Over the last two years, Jeremy Sanchez has walked Philadelphia streets from the Schuylkill to the Delaware, systematically gathering by hand the information and resources that power his startup The Jawn.
What he and co-founder Marc Levy have to show for it is more than 7,200 photographs of Philadelphia businesses and institutions, a number which is growing fast, and which serve as the foundation for The Jawn’s 11,000 business listings.
“I’d start with Walnut Street, for example, and it would take me about 2 hours to walk, stop, shoot, walk, stop, shoot,” Sanchez says. He’d gather 300 to 400 business locations on a street through this method.
The service, which launched two years ago and has made some more notable headway in 2011 (the company has been able to produce about 2,000 user reviews from more than 400 users) — is similar to Yelp and other mapped listing services, which they hope will be made more powerful by local perspective.
“A lot of these websites that give this information are really crap. I thought we should create something that people can use and benefit the city,” he says.
“We wanted to create something that wasn’t the Silicon Valley one-size-fits-all model.”
Sanchez, who was born and raised in Brooklyn, moved to Philadelphia to attend Temple University says he doesn’t “plan on leaving for a very long time.”
It’s with this local focus in mind that The Jawn is also utilizing an increasingly common startup hook: giving back. The Jawn promises to provide a five percent donation to charitable organizations through the revenue it will generate. EatShopGive, a local daily deals site launched last month, follows a similar charitable model.

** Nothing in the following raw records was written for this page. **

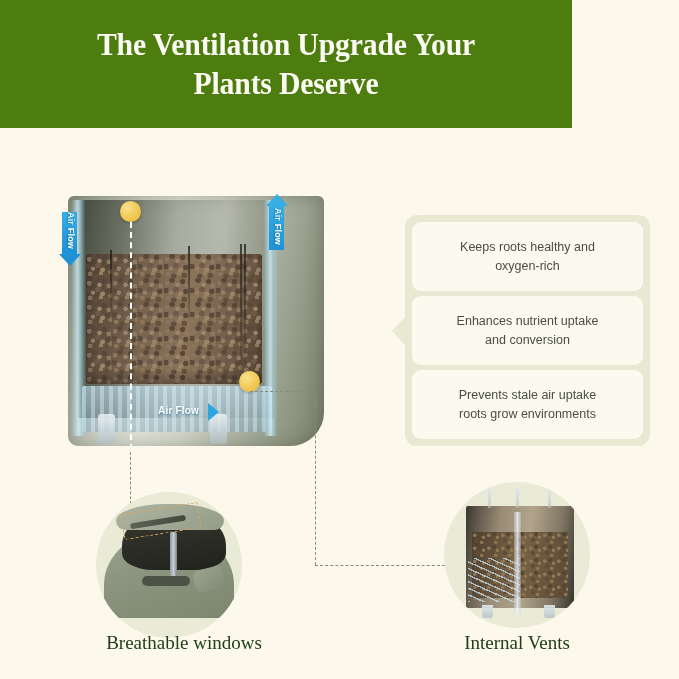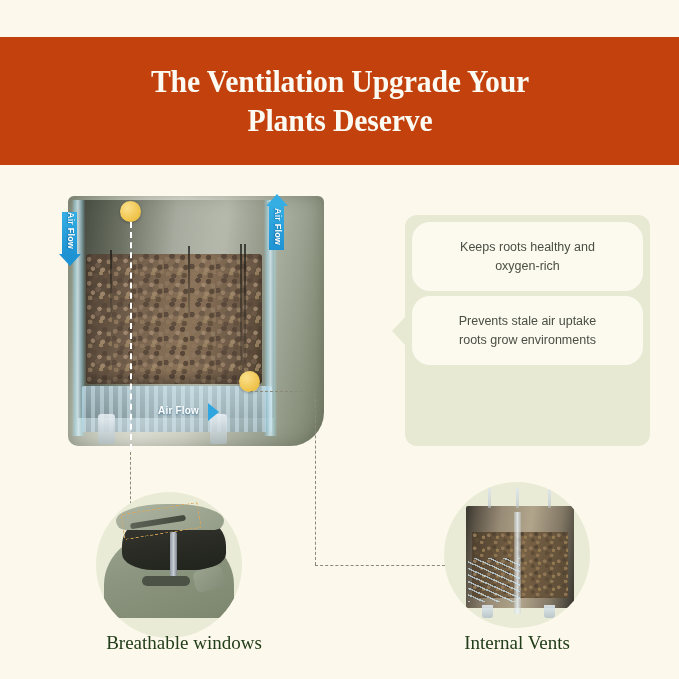--- a/index.html
+++ b/index.html
@@ -10,27 +10,26 @@
     background: #FDF8EC;
     font-family: "Liberation Sans", sans-serif;
     overflow: hidden;
     position: relative;
   }
 
   
   .header {
     position: absolute;
     left: 0; top: 0;
-    width: 679px;
+    width: 572px;
     height: 128px;
-    background: #c2410c;
+    background: #4d7c0f;
     display: flex;
     align-items: center;
     justify-content: center;
-    margin-top: 37px;
   }
   .header-title {
     font-family: "Liberation Serif", serif;
     font-weight: bold;
     font-size: 32px;
     line-height: 1.22;
     color: #FBFBF3;
     text-align: center;
     letter-spacing: -0.2px;
     width: 470px;
@@ -230,21 +229,21 @@
     position: absolute;
     left: -13px; top: 50%;
     margin-top: -15px;
     width: 0; height: 0;
     border-top: 15px solid transparent;
     border-bottom: 15px solid transparent;
     border-right: 14px solid #E7E9D2;
   }
   .benefit-card {
     background: #FCF9EF;
-    border-radius: 18px;
+    border-radius: 9px;
     height: 69px;
     margin-bottom: 5px;
     display: flex;
     align-items: center;
     justify-content: center;
     padding: 0 16px;
   }
   .benefit-card:last-child { margin-bottom: 0; }
   .benefit-text {
     font-size: 12.5px;
@@ -451,20 +450,26 @@
 <div class="benefits-panel">
   <div class="panel-notch"></div>
 
   <div class="benefit-card">
     <div class="benefit-text">
       <div>Keeps roots healthy and</div>
       <div>oxygen-rich</div>
     </div>
   </div>
 
+  <div class="benefit-card">
+    <div class="benefit-text">
+      <div>Enhances nutrient uptake</div>
+      <div>and conversion</div>
+    </div>
+  </div>
 
   <div class="benefit-card">
     <div class="benefit-text">
       <div>Prevents stale air uptake</div>
       <div>roots grow environments</div>
     </div>
   </div>
 </div>
 
 <div class="detail-circle" style="left:96px; top:492px; width:146px; height:146px;">

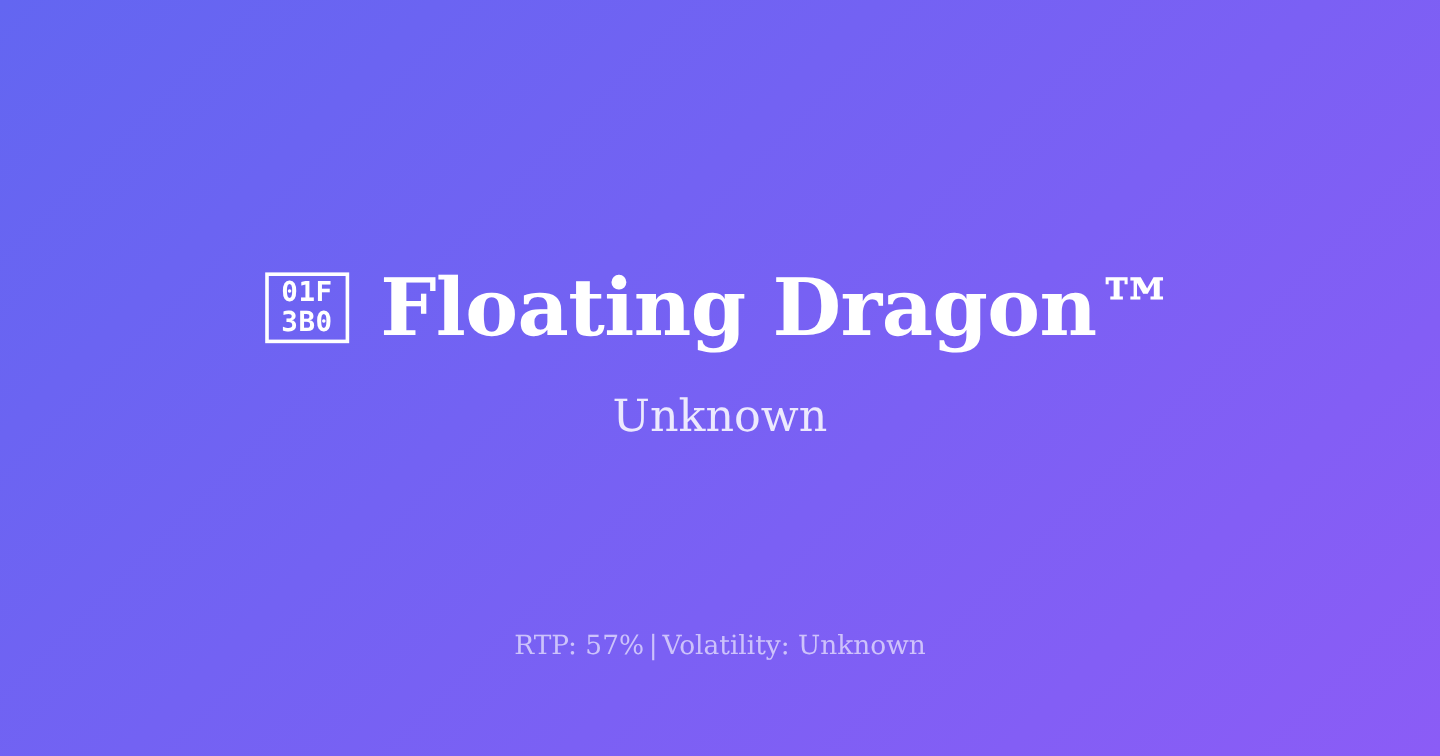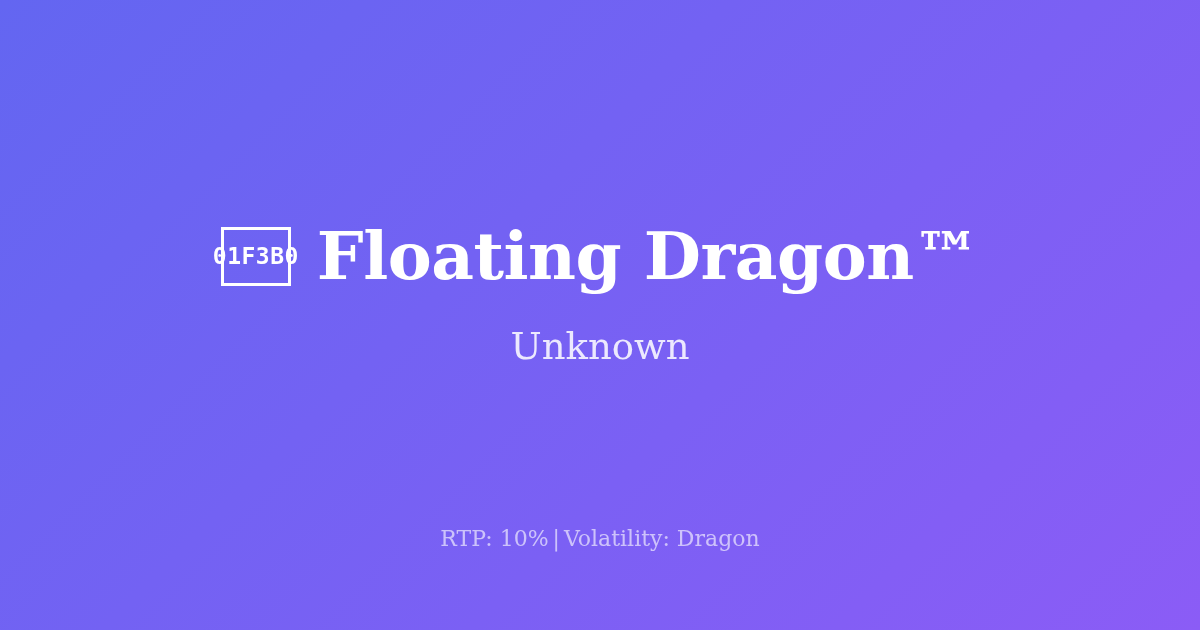--- a/index.html
+++ b/index.html
@@ -44,21 +44,21 @@
     line-height: 1;
   }
 
   
   #game-emoji-icon {
     width: 70px;
     height: 59px;
     box-sizing: border-box;
     border: 3px solid #ffffff;
     display: flex;
-    flex-direction: row;
+    flex-direction: column;
     align-items: center;
     justify-content: center;
     flex: 0 0 auto;
     color: #ffffff;
     font-family: "DejaVu Sans Mono", "Liberation Mono", monospace;
     font-weight: 700;
     font-size: 23px;
     line-height: 25px;
     letter-spacing: 0.5px;
   }
@@ -124,16 +124,16 @@
 
       <h1 id="game-title">Floating Dragon™</h1>
 
     </div>
 
     <div id="game-subtitle">Unknown</div>
 
   </div>
 
   <div id="game-meta">
-    <span>RTP: 10%</span><span class="meta-sep">|</span><span>Volatility: Dragon</span>
+    <span>RTP: 57%</span><span class="meta-sep">|</span><span>Volatility: Unknown</span>
   </div>
 
 </div>
 
 </body></html>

Though the partners are not yet full-time with the endeavor — Sanchez makes a living designing websites for consulting clients — they are actively seeking investment with the hopes of being profitable by next summer and eventually expanding to additional cities with the same homegrown data emphasis.
Using a freemium model that targets businesses that want control over their listing, the company has signed up 40 businesses to free accounts, a handful of which have upgraded to its nine dollar per month premium service. The paid offering allows a business to control its listing information, images and post upcoming events. Customers also get a vanity URL, and the ability to reply to and if necessary, can request to remove reviews.
With plans to redesign this fall, the company is heads-down trying to grow its modest traffic (less than 1,000 users per day) before it focuses on growing its revenue.
“I’m still a broke college student,” Sanchez says.